What is stunning about this exchange of words is not that it speaks of the privacy of telegrams in the pre-Anschluss Austria of the 1930s, but that the writers of The Sound of Music took for granted that government snooping into private communications would be considered a shocking and evil thing to movie goers in the 1960s.
Today, the issue of privacy includes telephone conversations, emails, texts, letters, bank accounts, private business transactions, private conversations in one’s home, and our whereabouts at any time of the day. These should be private information, but as we now know, the governments feel they have a right to all of it in the name of fighting terrorism. In fact, to get the information they want, governments have become unwitting partners with the terrorists in helping them achieve the very thing they want–fear. So, aside from doing a little quacking like disturbed ducks whenever a new revelation of government snooping hits the headlines, we do nothing about it.
Hedonism
The other aspect in the modern quest for panem et circenses is the distraction and tranquilizing of the populace caused by hedonism. Today, most people in developed nations aren’t looking to fill their bellies with a loaf of bread. They want a burger and fries or a cinnamon chai latte with carrot cake. And instead of occasional circuses, we want daily (in fact, nearly constant) television, movies, video games, and sports.

In Suzanne Collins’ The Hunger Games, the nation is called Panem, a reference to Juvenal’s panem et circenses. The people in the Capital live in isolated apathy concerned with their food, fashions, makeup, and entertainment while the rest of the nation lives in fear, poverty, and hunger. Is our world more like this than we would like to admit? If so, what effect does this have upon the lives of those who profess faith in Jesus Christ?

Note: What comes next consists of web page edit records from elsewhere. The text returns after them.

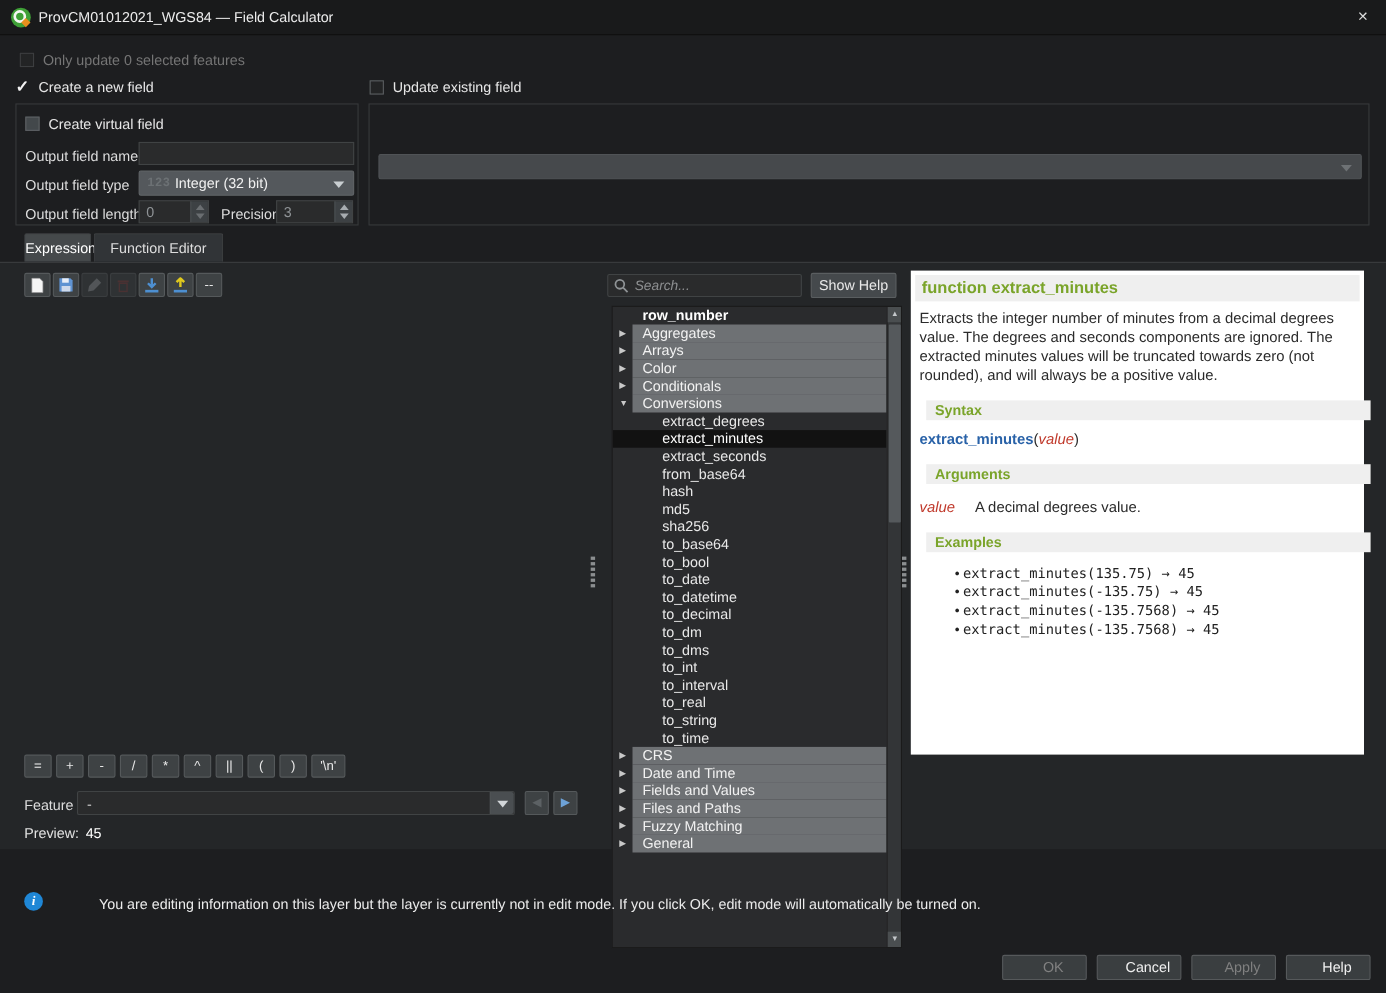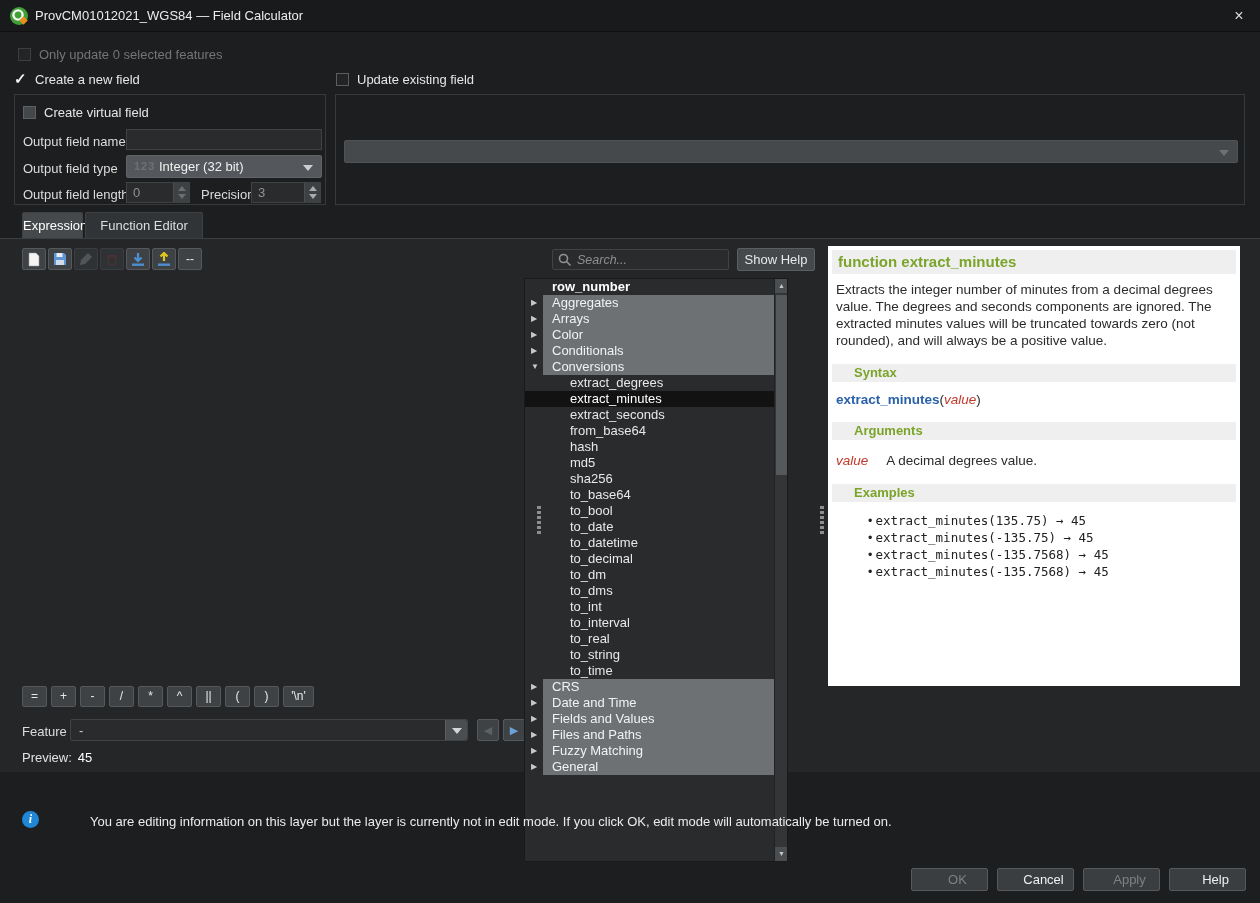--- a/index.html
+++ b/index.html
@@ -80,21 +80,21 @@
   #preview-row .pv { color:#ffffff; margin-left:6px; }
 
   
   #search-box { position:absolute; left:552px; top:249px; width:177px; height:21px; background:#2a2b2c; border:1px solid #404344; border-radius:2px; }
   #search-box svg { position:absolute; left:5px; top:3px; }
   #search-box input { position:absolute; left:24px; top:1px; width:148px; height:17px; background:transparent; border:none; outline:none; color:#bdbdbd; font-style:italic; font-size:12.5px; font-family:"Liberation Sans", sans-serif; }
   #search-box input::placeholder { color:#8d8f91; font-style:italic; }
   #show-help-btn { position:absolute; left:737px; top:248px; width:78px; height:23px; background:#45494c; border:1px solid #5a5e60; border-radius:2px; color:#e8e8e8; text-align:center; line-height:21px; font-size:13px; }
 
   
-  #ftree { position:absolute; left:524px; top:278px; width:264px; height:584px; background:#2a2b2d; border:1px solid #1a1a1a; overflow:hidden; }
+  #ftree { position:absolute; left:556px; top:278px; width:264px; height:584px; background:#2a2b2d; border:1px solid #1a1a1a; overflow:hidden; }
   .trow { position:relative; height:16px; line-height:16px; font-size:13px; color:#e8e8e8; white-space:nowrap; }
   .trow .fill { position:absolute; left:18px; right:13px; top:0; bottom:0; }
   .trow.group .fill { background:#6e7174; }
   .trow.selected .fill { left:0; background:#121212; }
   .trow .arr { position:absolute; left:6px; top:0; font-size:8px; color:#c9c9c9; line-height:16px; }
   .trow .tl { position:absolute; top:0; }
   .trow.group .tl, .trow.top .tl { left:27px; color:#f2f2f2; }
   .trow.top .tl { font-weight:bold; color:#ffffff; }
   .trow.func .tl { left:45px; }
   .trow.selected .tl { color:#ffffff; }
@@ -107,21 +107,21 @@
 
   
   .split { position:absolute; width:8px; display:flex; flex-direction:column; gap:2px; align-items:center; }
   .split i { width:4px; height:3px; background:#8b8e90; display:block; }
   #split1 { left:535px; top:506px; } #split2 { left:818px; top:506px; }
 
   
   #help { position:absolute; left:828px; top:246px; width:412px; height:440px; background:#ffffff; color:#2b2b2b; }
   #help .hbar { position:absolute; left:4px; width:404px; background:#efefef; color:#7aa42a; font-weight:bold; }
   #help #h-title { top:4px; height:24px; font-size:15px; line-height:24px; padding-left:6px; }
-  #help .sechead { height:18px; font-size:13px; line-height:18px; padding-left:22px; }
+  #help .sechead { height:18px; font-size:13px; line-height:18px; padding-left:8px;margin-left:10px; }
   #h-desc { position:absolute; left:8px; top:35px; width:398px; font-size:13.5px; line-height:17px; color:#2b2b2b; }
   #h-syntax-bar { top:118px; } #h-args-bar { top:176px; } #h-ex-bar { top:238px; }
   #h-syntax-line { position:absolute; left:8px; top:146px; font-size:13.5px; }
   #h-syntax-line .fn { color:#2962a8; font-weight:bold; }
   #h-syntax-line .arg, .argname { color:#c0392b; font-style:italic; }
   #h-arg-line { position:absolute; left:8px; top:207px; font-size:13.5px; }
   #h-arg-line .argname { margin-right:18px; }
   #h-examples { position:absolute; left:40px; top:266px; font-family:"DejaVu Sans Mono", monospace; font-size:12.5px; color:#222; }
   #h-examples .ex { height:17px; line-height:17px; }
   #h-examples .ex::before { content:"•"; font-family:"Liberation Sans", sans-serif; margin-right:3px; }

In 1985, Neil Postman wrote a book about his television age that was nearly prophetic about our computer/texting/gaming age. It’s called Amusing Ourselves to Death. Postman explores the possibility that our society was more in danger of fulfilling the dystopian vision of Aldous Huxley’s Brave New World (published in 1932) than George Orwell’s 1984 (published in 1950). I think you may find a few random quotes from that book startling for their prescience:
Contrary to common belief even among the educated, Huxley and Orwell did not prophesy the same thing. Orwell warns that we will be overcome by an externally imposed oppression. But in Huxley’s vision, no Big Brother is required to deprive people of their autonomy, maturity and history. As he saw it, people will come to love their oppression, to adore the technologies that undo their capacities to think.

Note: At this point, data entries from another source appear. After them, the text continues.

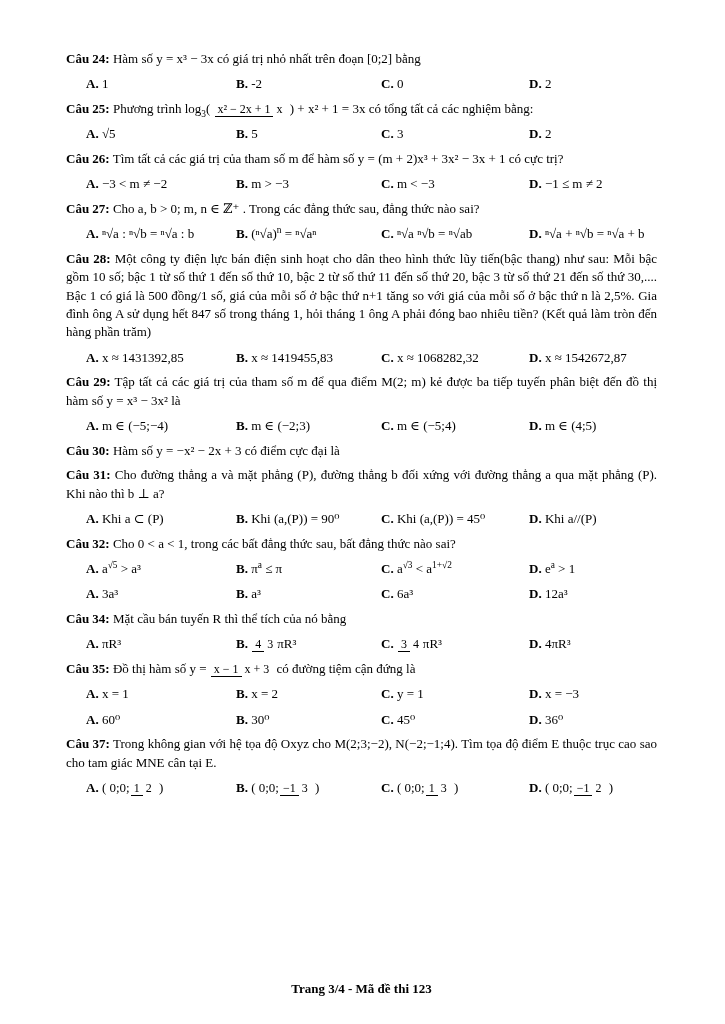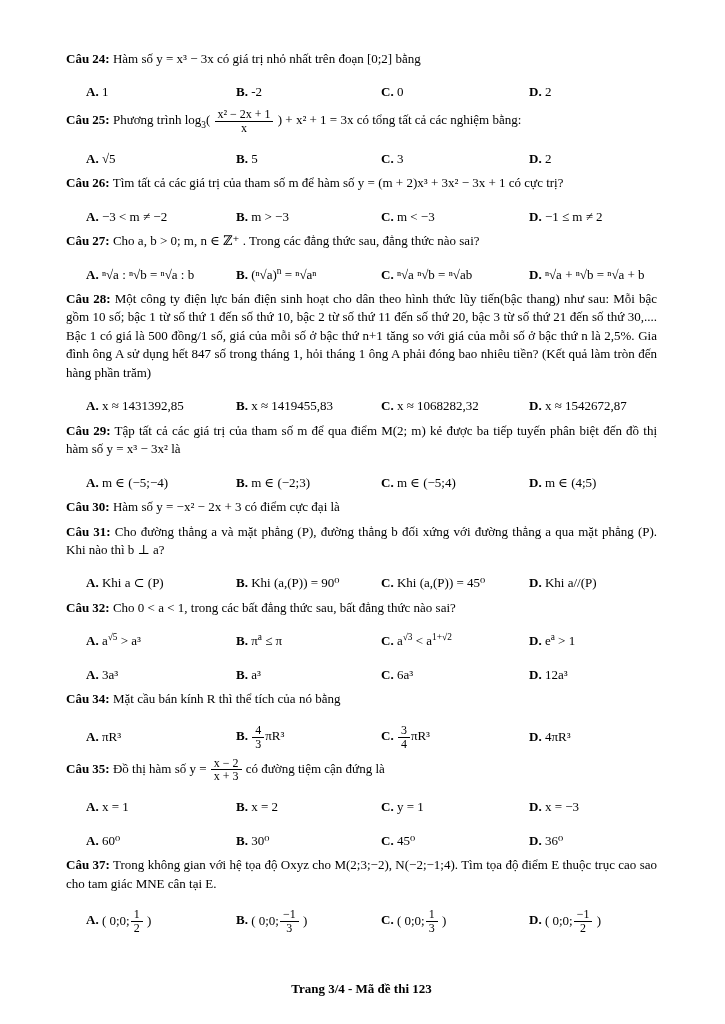--- a/index.html
+++ b/index.html
@@ -14,30 +14,30 @@
     padding: 50px 64px 26px 66px;
     display: flex; flex-direction: column;
   }
   .question { margin-bottom: 6px; }
   .stem { line-height: 1.42; text-align: justify; }
   .qlabel { font-weight: bold; }
   .options {
     display: grid;
     grid-template-columns: 150px 145px 148px 1fr;
     padding-left: 20px;
-    margin-top: 15px;
+    margin-top: 7px;
     line-height: 1.42;
     align-items: center;
   }
   .option { white-space: nowrap; }
   .opt-letter { font-weight: bold; }
   sup { font-size: 0.72em; line-height: 0; }
   sub { font-size: 0.72em; line-height: 0; }
   .frac {
-    display: inline-flex; flex-direction: column;
+    display: inline-flex; 
     vertical-align: middle; text-align: center;
     line-height: 1.08; font-size: 0.92em; margin: 0 1px;
   }
   .frac .fn { border-bottom: 1px solid #000; padding: 0 3px; }
   .frac .fd { padding: 0 3px; }
   .footer {
     margin-top: auto;
     text-align: center;
     font-weight: bold;
     line-height: 1.3;
@@ -128,37 +128,37 @@
       </div>
       <div class="question">
         <div class="options">
           <div class="option"><b class="opt-letter">A.</b> <span class="opt-text">3a³</span></div>
           <div class="option"><b class="opt-letter">B.</b> <span class="opt-text">a³</span></div>
           <div class="option"><b class="opt-letter">C.</b> <span class="opt-text">6a³</span></div>
           <div class="option"><b class="opt-letter">D.</b> <span class="opt-text">12a³</span></div>
         </div>
       </div>
       <div class="question">
-        <div class="stem"><b class="qlabel">Câu 34:</b> <span class="stem-text">Mặt cầu bán kính R thì thể tích của nó bằng</span></div>
+        <div class="stem"><b class="qlabel">Câu 34:</b> <span class="stem-text">Mặt cầu bán tuyến R thì thể tích của nó bằng</span></div>
         <div class="options">
           <div class="option"><b class="opt-letter">A.</b> <span class="opt-text">πR³</span></div>
           <div class="option"><b class="opt-letter">B.</b> <span class="opt-text"><span class="frac">
                 <span class="fn">4</span>
                 <span class="fd">3</span>
               </span>πR³</span></div>
           <div class="option"><b class="opt-letter">C.</b> <span class="opt-text"><span class="frac">
                 <span class="fn">3</span>
                 <span class="fd">4</span>
               </span>πR³</span></div>
           <div class="option"><b class="opt-letter">D.</b> <span class="opt-text">4πR³</span></div>
         </div>
       </div>
       <div class="question">
         <div class="stem"><b class="qlabel">Câu 35:</b> <span class="stem-text">Đồ thị hàm số y = <span class="frac">
-              <span class="fn">x − 2</span>
+              <span class="fn">x − 1</span>
               <span class="fd">x + 3</span>
             </span> có đường tiệm cận đứng là</span></div>
         <div class="options">
           <div class="option"><b class="opt-letter">A.</b> <span class="opt-text">x = 1</span></div>
           <div class="option"><b class="opt-letter">B.</b> <span class="opt-text">x = 2</span></div>
           <div class="option"><b class="opt-letter">C.</b> <span class="opt-text">y = 1</span></div>
           <div class="option"><b class="opt-letter">D.</b> <span class="opt-text">x = −3</span></div>
         </div>
       </div>
       <div class="question">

What Orwell feared were those who would ban books. What Huxley feared was that there would be no reason to ban a book, for there would be no one who wanted to read one.
As Huxley remarked in Brave New World Revisited, the civil libertarians and rationalists who are ever on the alert to oppose tyranny “failed to take into account man’s almost infinite appetite for distractions.” In 1984, Orwell added, people are controlled by inflicting pain. In Brave New World, they are controlled by inflicting pleasure. In short, Orwell feared that what we fear will ruin us. Huxley feared that what we desire will ruin us.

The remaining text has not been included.